Problem description: Copy every entry word for word, but skip the pictures.

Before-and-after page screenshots
*** Block opens ***
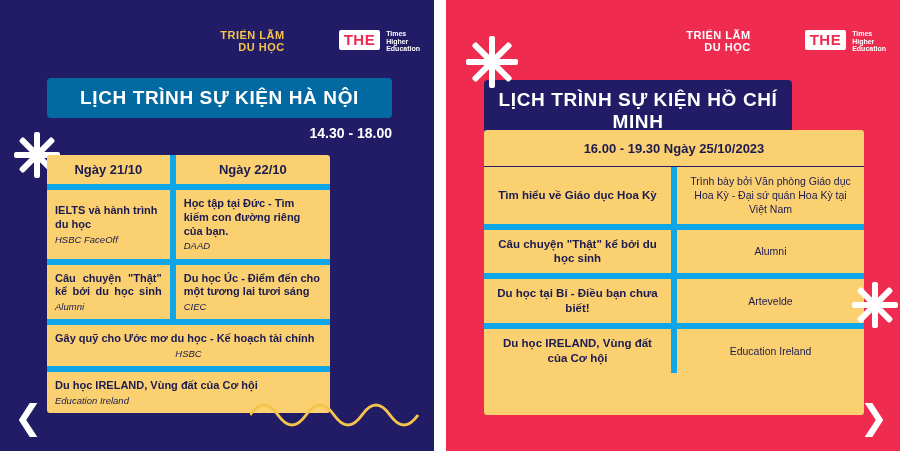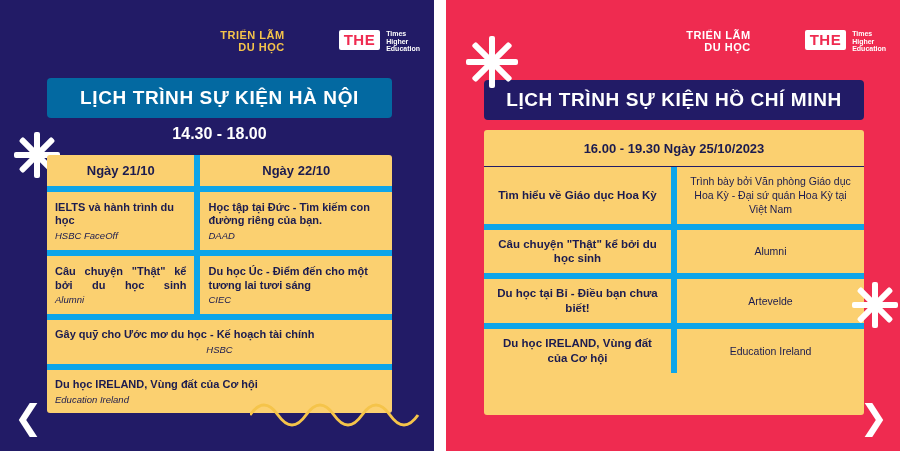--- a/index.html
+++ b/index.html
@@ -46,7 +46,7 @@
     padding: 9px 14px; border-radius: 4px;
   }
   .title-left  { background: #0369a1; font-size: 19px; left: 47px; top: 78px; width: 345px; }
-  .title-right { background: #221b66; font-size: 19px; left: 38px; top: 80px; width: 380px; }
+  .title-right { background: #221b66; font-size: 19px; left: 38px; top: 80px; width: 308px; }
 
   
   .card { position: absolute; background: #fbd070; border-radius: 3px; }

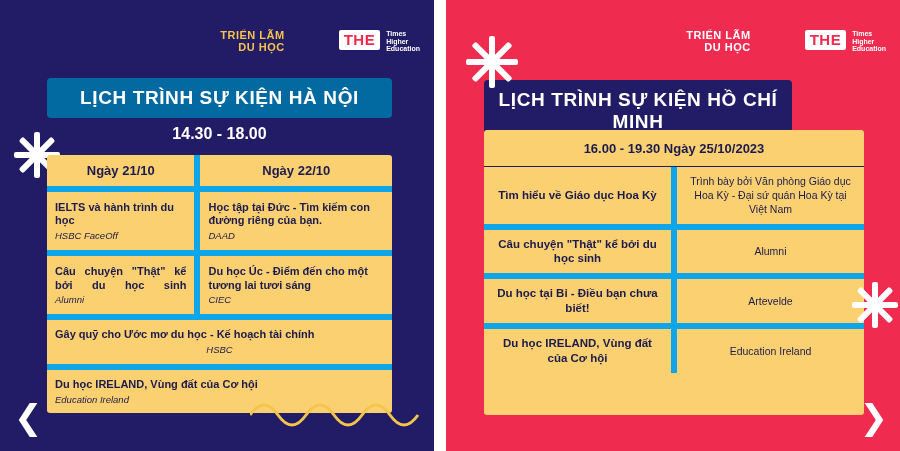--- a/index.html
+++ b/index.html
@@ -55,7 +55,7 @@
 
   .time-left {
     position: absolute; left: 47px; top: 125px; width: 345px;
-    text-align: center; color: #ffffff; font-weight: bold; font-size: 16px;
+    text-align: right; color: #ffffff; font-weight: bold; font-size: 14px;
   }
   .time-right {
     text-align: center; font-weight: bold; font-size: 13px; color: #1b1b4f;

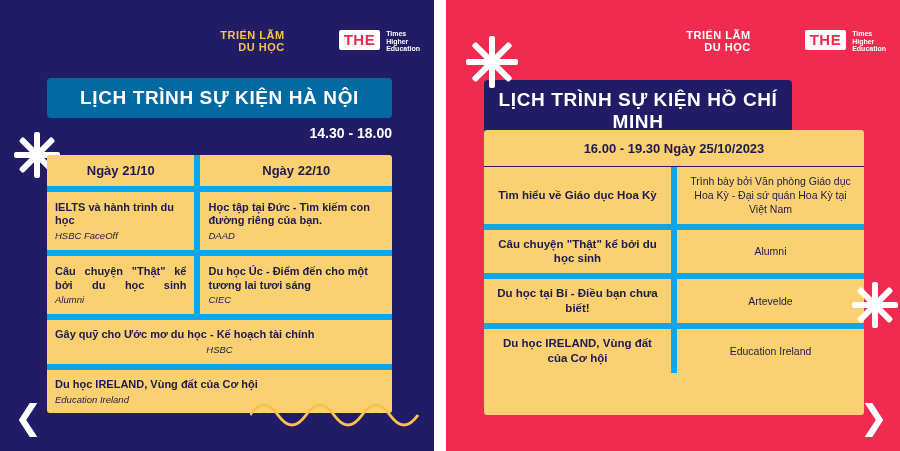--- a/index.html
+++ b/index.html
@@ -50,7 +50,7 @@
 
   
   .card { position: absolute; background: #fbd070; border-radius: 3px; }
-  .card-left  { left: 47px; top: 155px; width: 345px; height: 258px; }
+  .card-left  { left: 47px; top: 155px; width: 283px; height: 258px; }
   .card-right { left: 38px; top: 130px; width: 380px; height: 285px; }
 
   .time-left {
*** Block closes ***
Task answer:
--- a/index.html
+++ b/index.html
@@ -46,7 +46,7 @@
     padding: 9px 14px; border-radius: 4px;
   }
   .title-left  { background: #0369a1; font-size: 19px; left: 47px; top: 78px; width: 345px; }
-  .title-right { background: #221b66; font-size: 19px; left: 38px; top: 80px; width: 380px; }
+  .title-right { background: #221b66; font-size: 19px; left: 38px; top: 80px; width: 308px; }
 
   
   .card { position: absolute; background: #fbd070; border-radius: 3px; }

--- a/index.html
+++ b/index.html
@@ -55,7 +55,7 @@
 
   .time-left {
     position: absolute; left: 47px; top: 125px; width: 345px;
-    text-align: center; color: #ffffff; font-weight: bold; font-size: 16px;
+    text-align: right; color: #ffffff; font-weight: bold; font-size: 14px;
   }
   .time-right {
     text-align: center; font-weight: bold; font-size: 13px; color: #1b1b4f;

--- a/index.html
+++ b/index.html
@@ -50,7 +50,7 @@
 
   
   .card { position: absolute; background: #fbd070; border-radius: 3px; }
-  .card-left  { left: 47px; top: 155px; width: 345px; height: 258px; }
+  .card-left  { left: 47px; top: 155px; width: 283px; height: 258px; }
   .card-right { left: 38px; top: 130px; width: 380px; height: 285px; }
 
   .time-left {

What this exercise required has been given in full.